De acordo com Janabi, entre 60% e 70% das mortes ocorrem em casa, fora das unidades de tratamento, dificultando o controle da epidemia. Segundo as autoridades, a falta de serviços básicos de saúde fora dos grandes centros urbanos leva os doentes a buscarem auxílio tardiamente em Bunia. O diretor observou ainda que infecções iniciais podem ter sido confundidas com malária ou febre tifoide.
A Organização Mundial da Saúde propôs ampliar em 400 os leitos exclusivos para ebola e acrescentar cem leitos para outros atendimentos de saúde.

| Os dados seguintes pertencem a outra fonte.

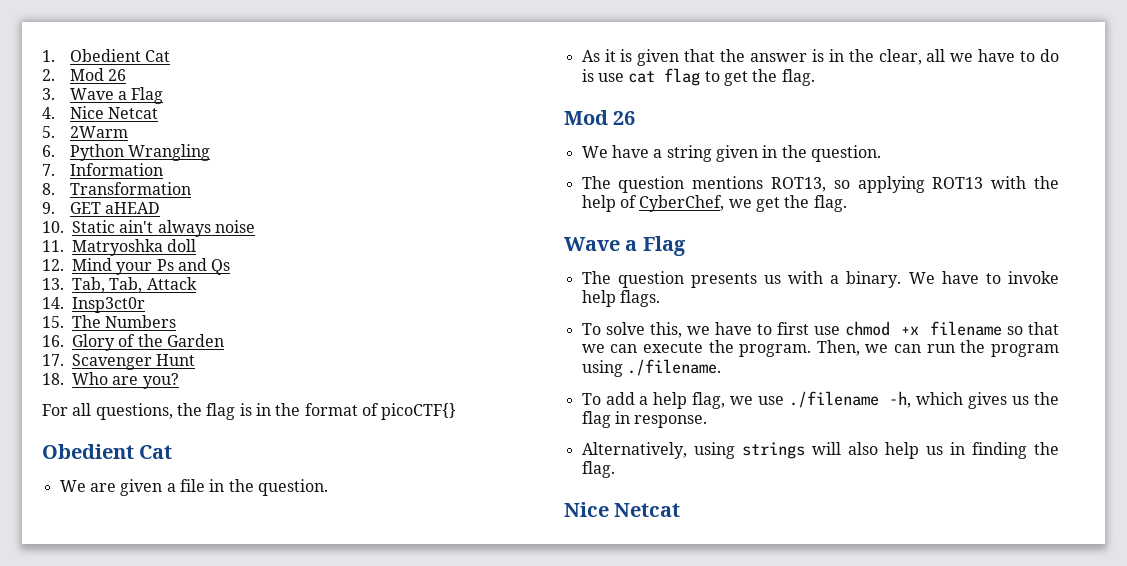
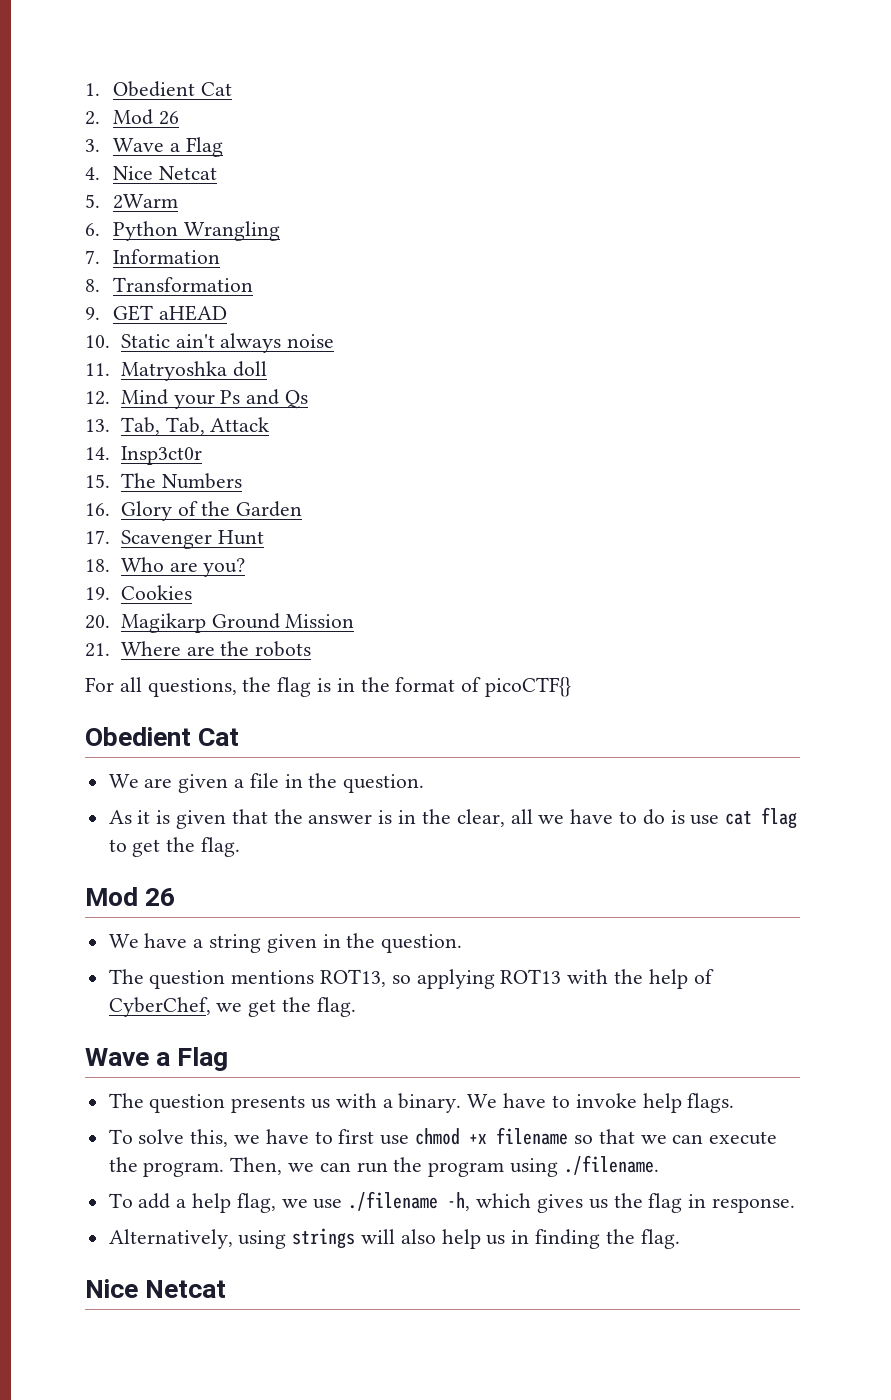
(179, 381) none -> [85,585,192,600] [85,613,355,633] [85,641,312,657] // 19. Cookies // 20. Magikarp Ground Mission // 21. Where are the robots

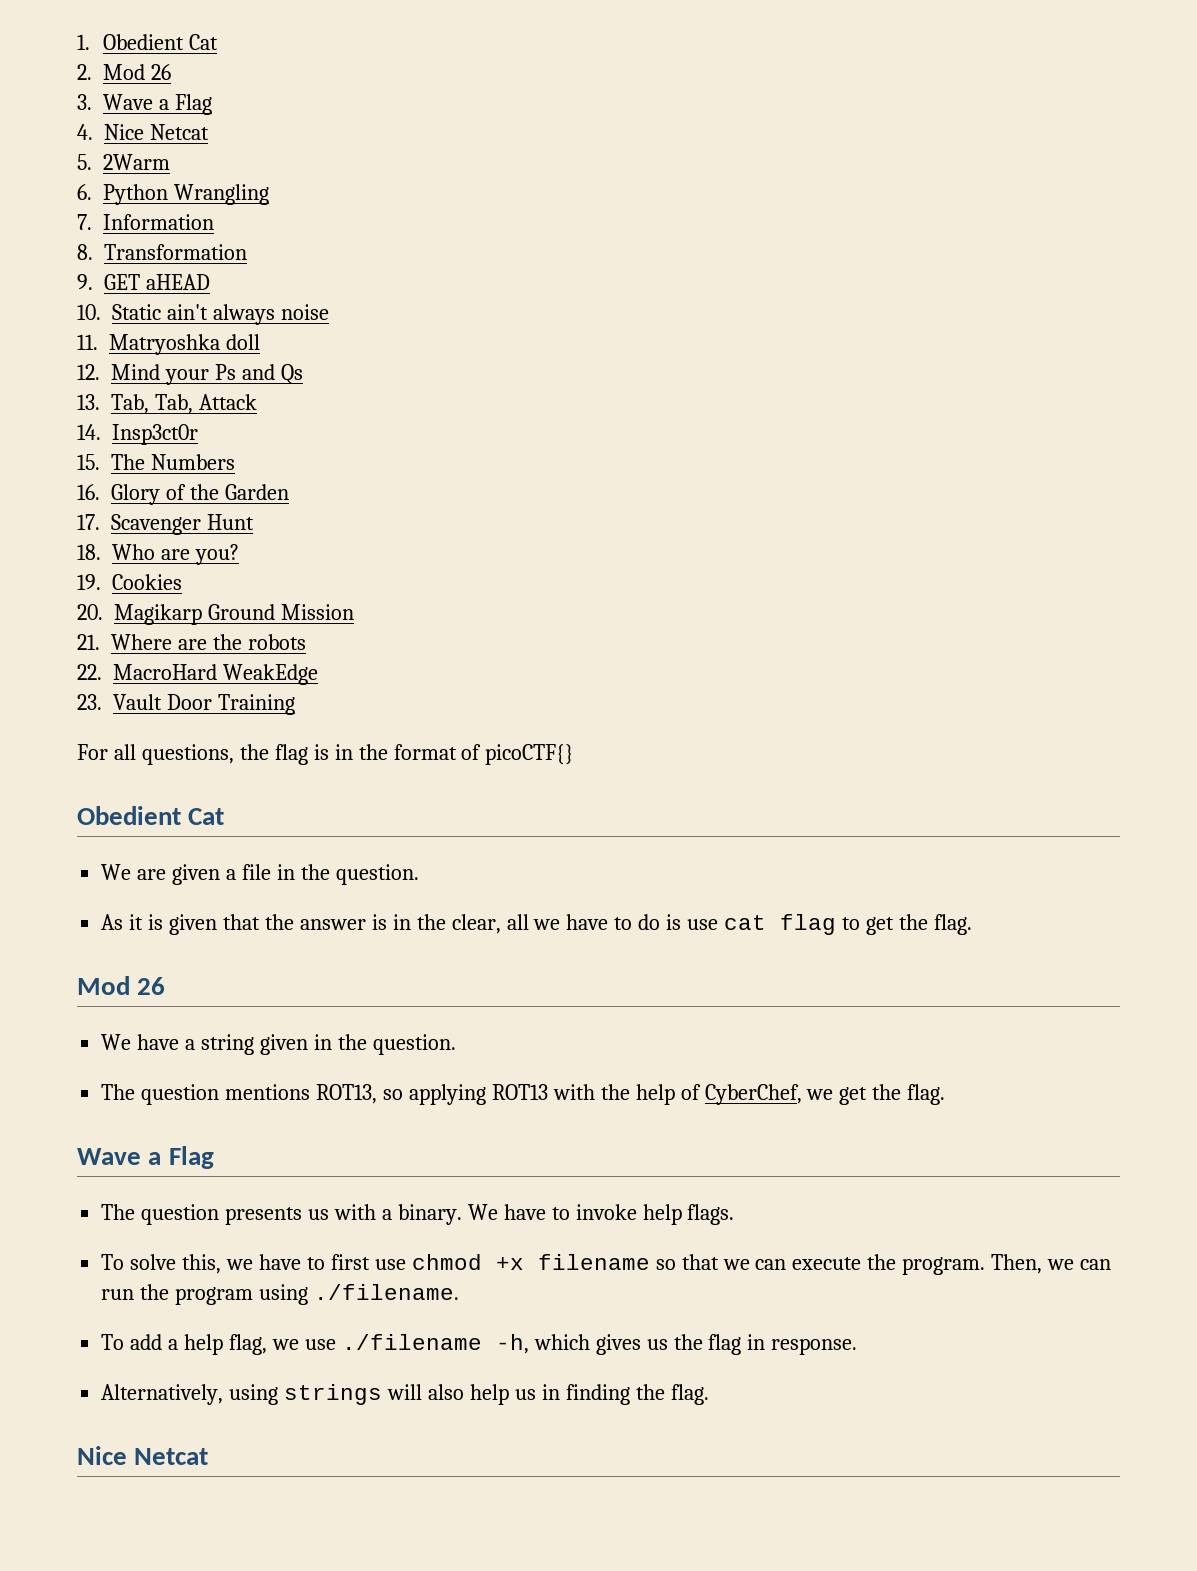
(312, 649) none -> [77,664,318,685] [77,694,295,715] // 22. MacroHard WeakEdge // 23. Vault Door Training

Além disso, recomendou o treinamento de motoristas para encaminharem pacientes diretamente aos centros de tratamento, já que aproximadamente metade das mortes está relacionada a redes de transporte, segundo a agência.
Entre as iniciativas sugeridas estão a instalação de pontos de lavagem de mãos em estações e comércios locais, e maior envolvimento dos meios de comunicação na conscientização sobre sintomas. Um grupo consultivo recomendou que a vacina Ervebo, apesar de desenvolvida para outra cepa, seja priorizada. Especialistas afirmam que profissionais vacinados entre 2018 e 2020 apresentaram quadros mais leves da doença após contrair o vírus bundibugyo.